Notre code civil date de 1804. Il prévoit deux régimes juridiques : l'un pour les personnes, l'autre pour les meubles incluant les animaux qui sont considérés comme des meubles. Les défenseurs des animaux rêvent d'une troisième catégorie pour les animaux qui les distingueraient des personnes et des biens pour les considérer comme des êtres vivants et sensibles.
D
epuis 1804, les recherches scientifiques ont évolué.

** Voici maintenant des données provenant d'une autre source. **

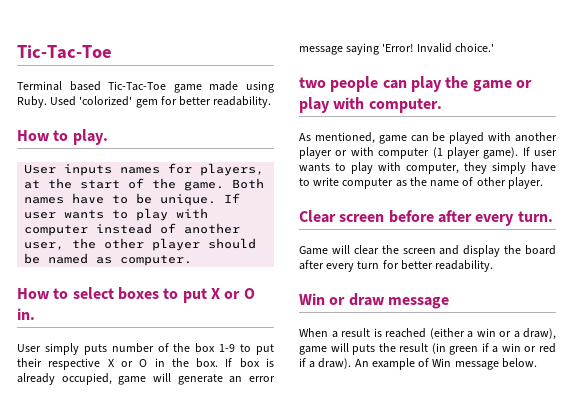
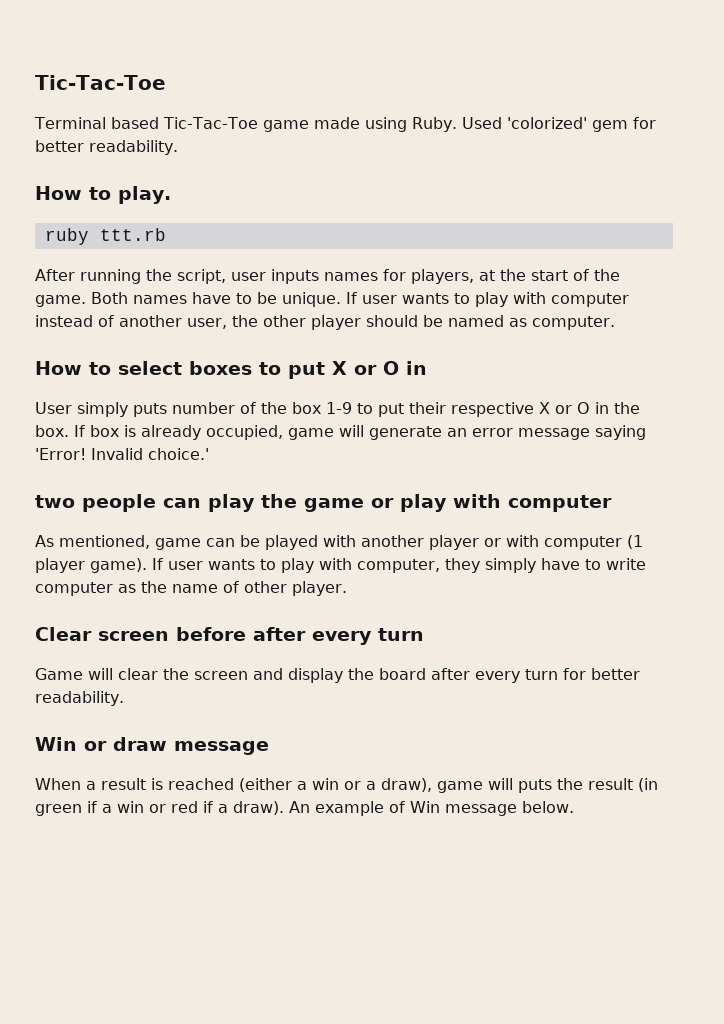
[24,164,57,174] User -> [44,228,166,245] [35,269,266,284] ruby ttt.rb // After running the script, user
[17,308,35,320] in. -> [406,361,427,375] in
[368,98,442,113] computer. -> [508,495,612,512] computer
[517,211,553,222] turn. -> [378,628,424,641] turn

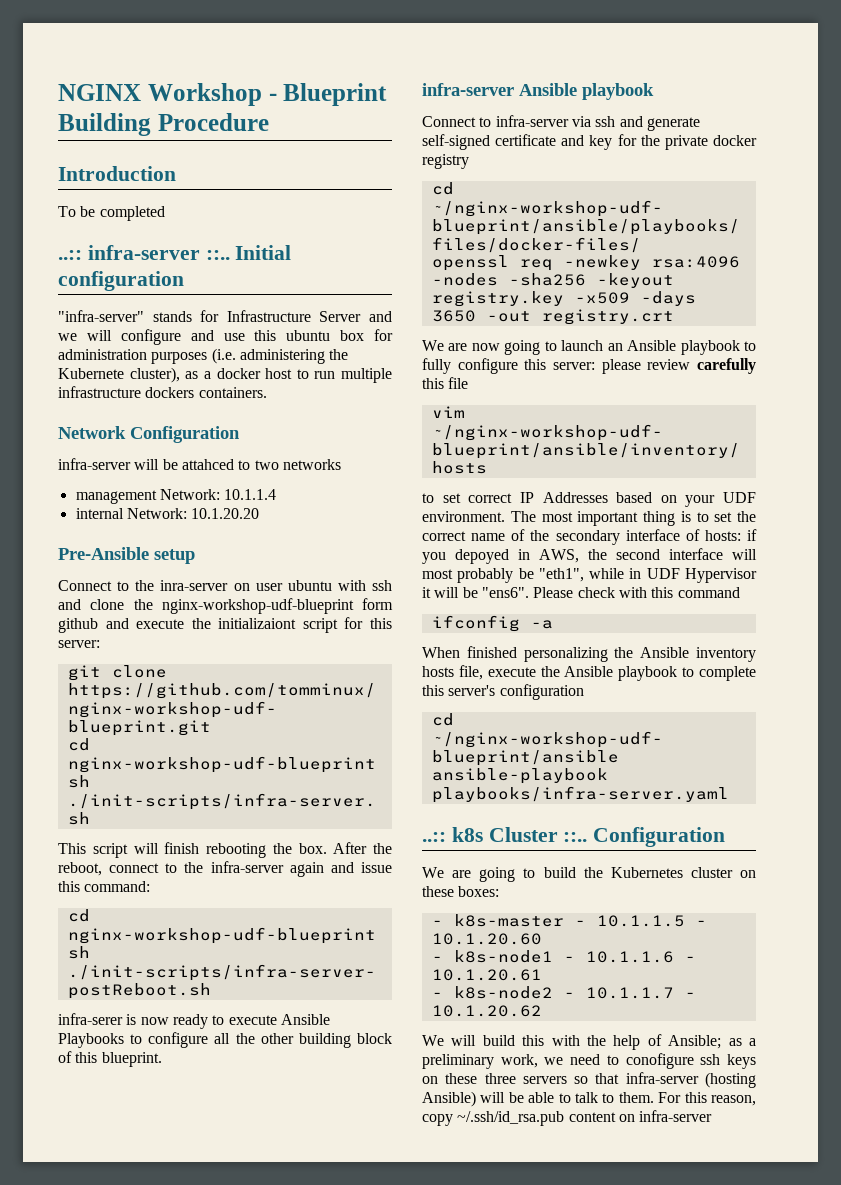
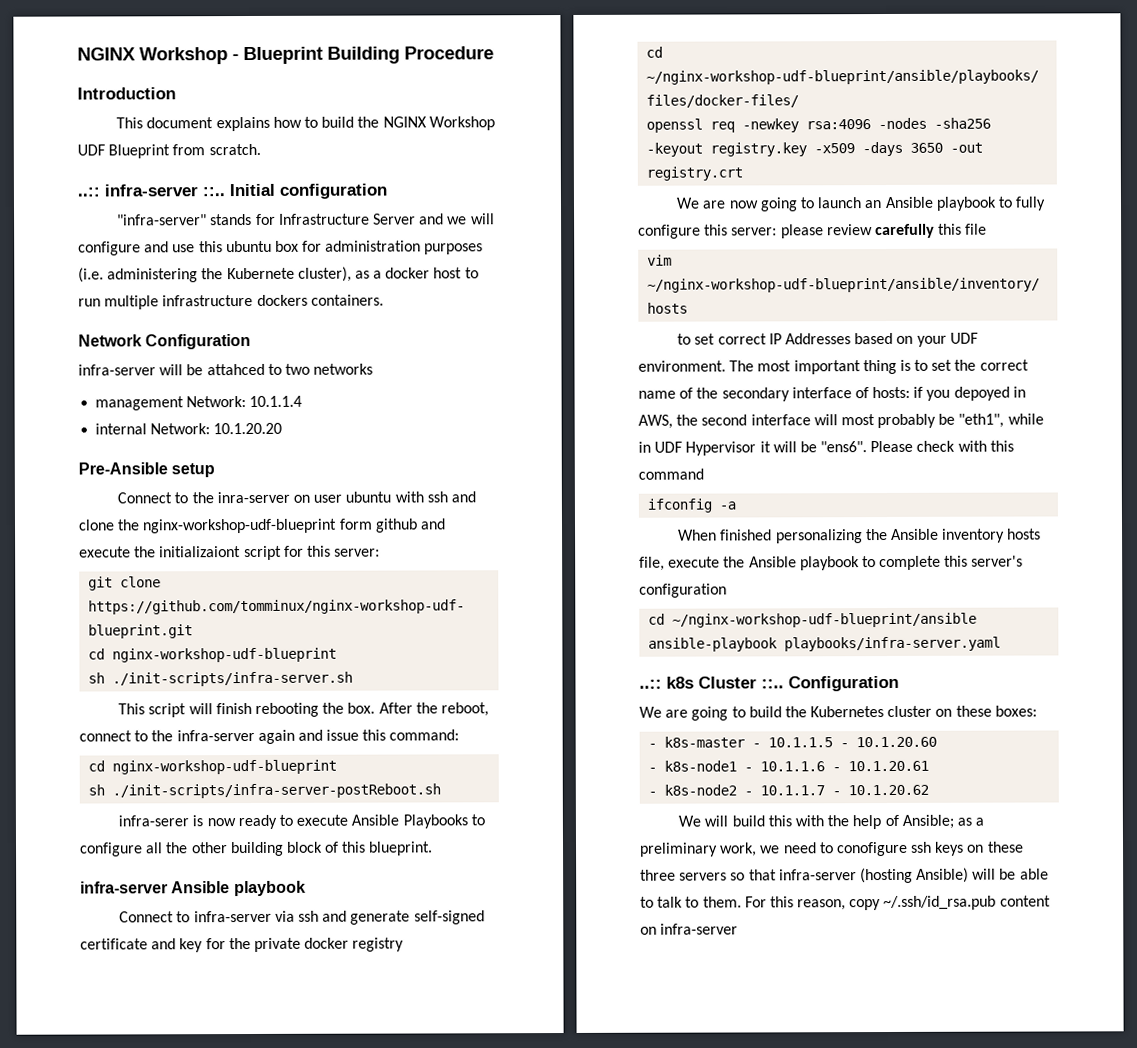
[58,206,165,221] To be completed -> [116,116,495,132] [77,143,261,159] This document explains how to build the NGINX Workshop UDF Blueprint from scratch.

Biologiste, neurobiologiste et éthologue, Yves Christen montre combien les animaux sont de véritables personnes ayant une individualité propre et une richesse intérieure. Non, ils ne sont pas des meubles!
"Soyez
en sûrs : ce que l’on sait, ce que l’on commence à peine à découvrir aujourd’hui,
n’est qu’une facette de leur vie intellectuelle et émotionnelle, quelque chose
comme la partie visible d’un iceberg. Un grand bouleversement se prépare. Peut-être une véritable révolution dans
notre compréhension de ces autres vivants. Celle-ci nous entraîne très loin.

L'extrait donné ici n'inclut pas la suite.